(どうしたわけか、庭にラベンダーがよく育つ。一年中花があって、刈り取らないとはびこるのが過ぎたる幸いです)
朝、浜まで歩きながら考えた。
信じる事(信仰)と、体験(実践)の間にはどれほどの距離があるのだろうか、と。
人はまず、いのちを体現してこの世に生まれます。何かを信じなくてはよりどころを失うというようなことはどこにもありませんね。赤ん坊はあるがままにその命を生きているのです。
その命を支えているのは母ですね。母は赤ん坊のよりどころを無償の愛で 与え育むわけです。
赤ちゃんが、あるがままの姿で生きられるのは、母の愛があるからだと言えますね。
子供は成長していきます。それはいずれ庇護の外に出て、自ら生きることを意味します。
その時、子供はあるがままの姿では生きられないことに気付きはじめます。叱られたり、褒められたりして、自分の場所を学習していくわけですね。そこに信じる行為が目覚めるのです。
どうしたら自分の居場所で、安心していられるのか。その意識は、あるがままに生きる世界とは全く違った、知性の目覚めを呼びおこします。
信仰よりも、もっと原始的な知性のよりどころとして、信じる事が子供の心に芽生えます。知性が見せてくれる世界、それを成り立たせているものは、まさに知性に対する疑いを知らぬ信仰なのです。子供にとって、認識することは疑いようもない世界と見えるでしょう。
しかし大人に成長する頃には、この認識世界がすべてでないことに気付きます。それを教えてくれるのが、思い通りにいかない人生の苦悩であることは言うまでもありませんね。
救いを求めて、人はようやく宗教に出合います。認識に対する無条件の信仰が、神という存在に対する信仰に変化するのです。
苦悩を生み出す認識の世界から解放してくれる神。それは知性を超えた神域の存在に対する信仰ですね。
その神域に自ら立っているわけではない。信仰とは、疑いようもなく信じるその世界を自分のよりどころとして生きることだということは分かりますよね。人は信じることで世界を納得するのです。
こうして見てくると、面白いことがわかります。
つまり人間は、生まれたままの姿で人生のスタート地点に立ちながら、その立ち位置を忘れてしまって、いつの間にか、自分にないものの存在を信じることで、自分の居場所をつくりあげてきた。その信仰は、信じる対象を変遷させながらも、一貫した人間の習性と言えるかもしれません。知性であれ、理論であれ、あるいは神であれ、それは信仰という人間性の現われなのですね。

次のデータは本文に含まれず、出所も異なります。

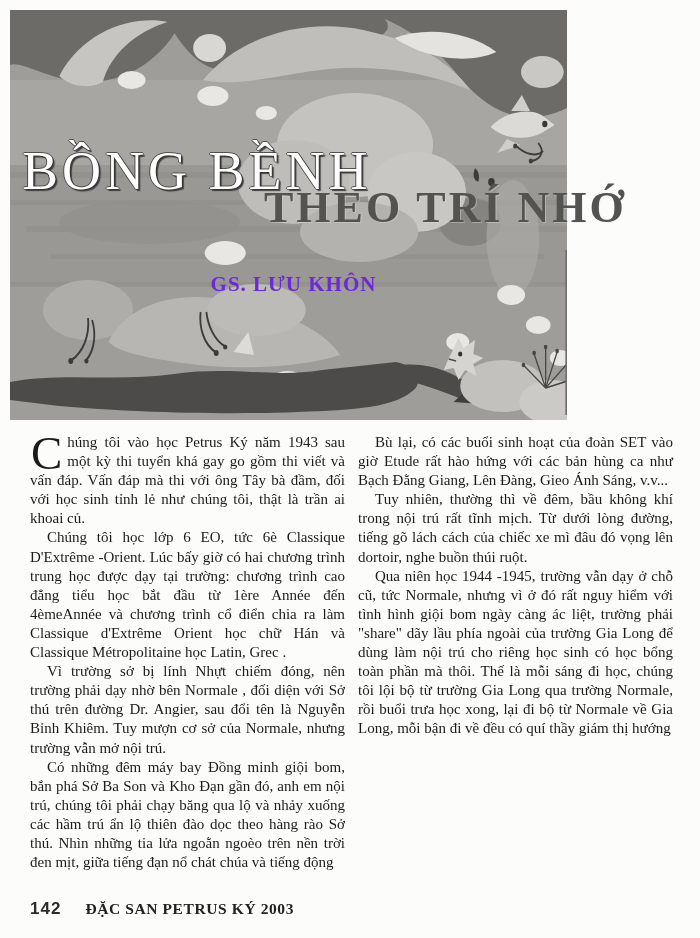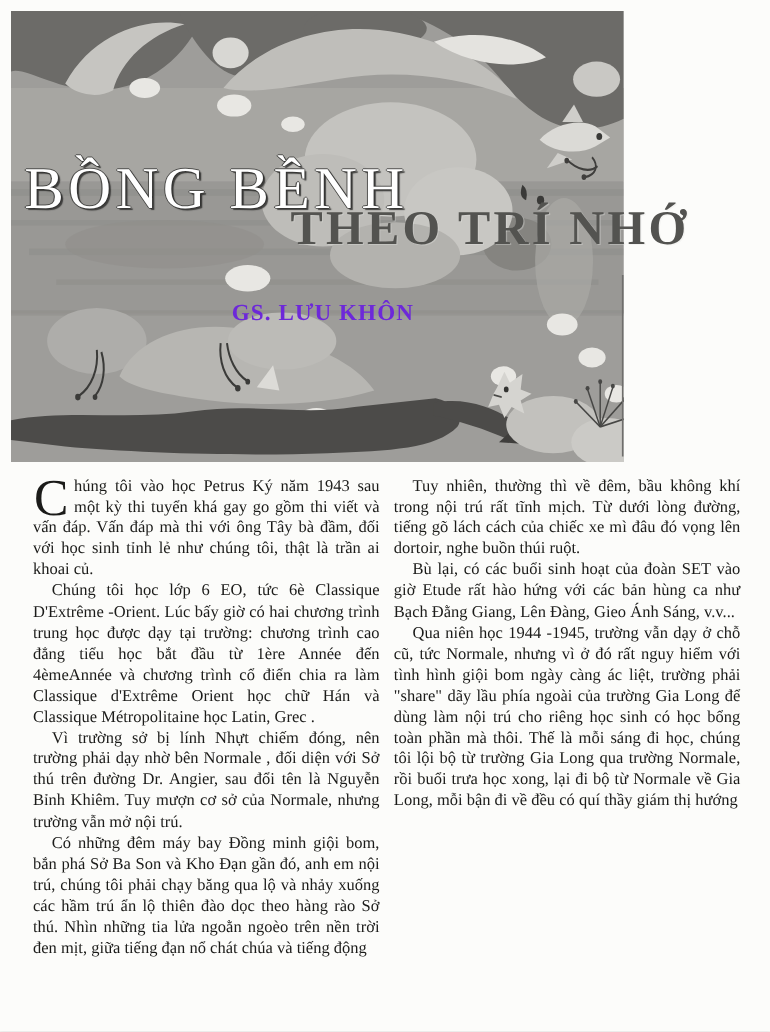"Tuy nhiên, thường thì về" p { order: before "Bù lại, có các buổi" -> after "Bù lại, có các buổi" }
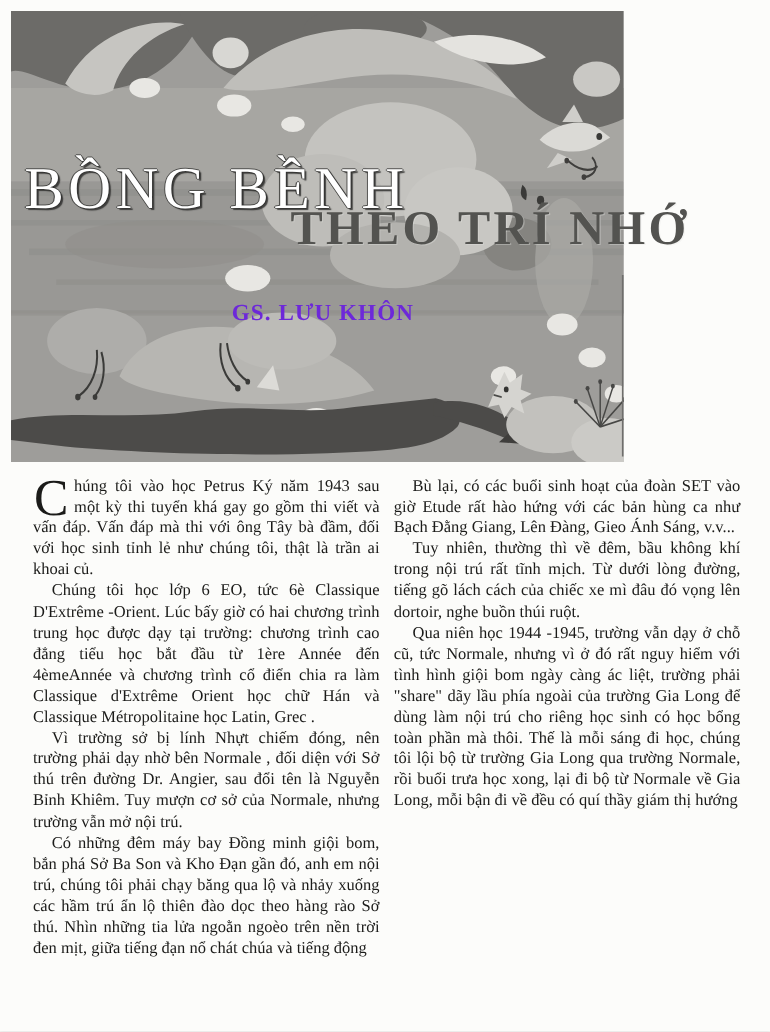"142" div.footer { html: none -> <div> <span>142</span> <span>ĐẶC SAN PETRUS KÝ 2003</span> </div> }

そうすると、私たちが成長して、最後に行き着く所はどこなのかということがほのかに見えてきます。
つまり、見失ったままになっている自分の姿に、再び気付くということですね。
あるがままの自分は、今もここにいます。知性がほったらかしにしてきた生まれたままのこのいのちに、知性そのものが気付くということ。
それが人間としての、最後の成長する姿と言っていいでしょう。
それは信仰から真実に至る最後の行程なのです。
人間が一生かかっても、得なければならない答が、生まれたままのこの姿の中にすべて含まれていいるということです。
信じると、体験との間には、これだけの道程が用意されているということですね。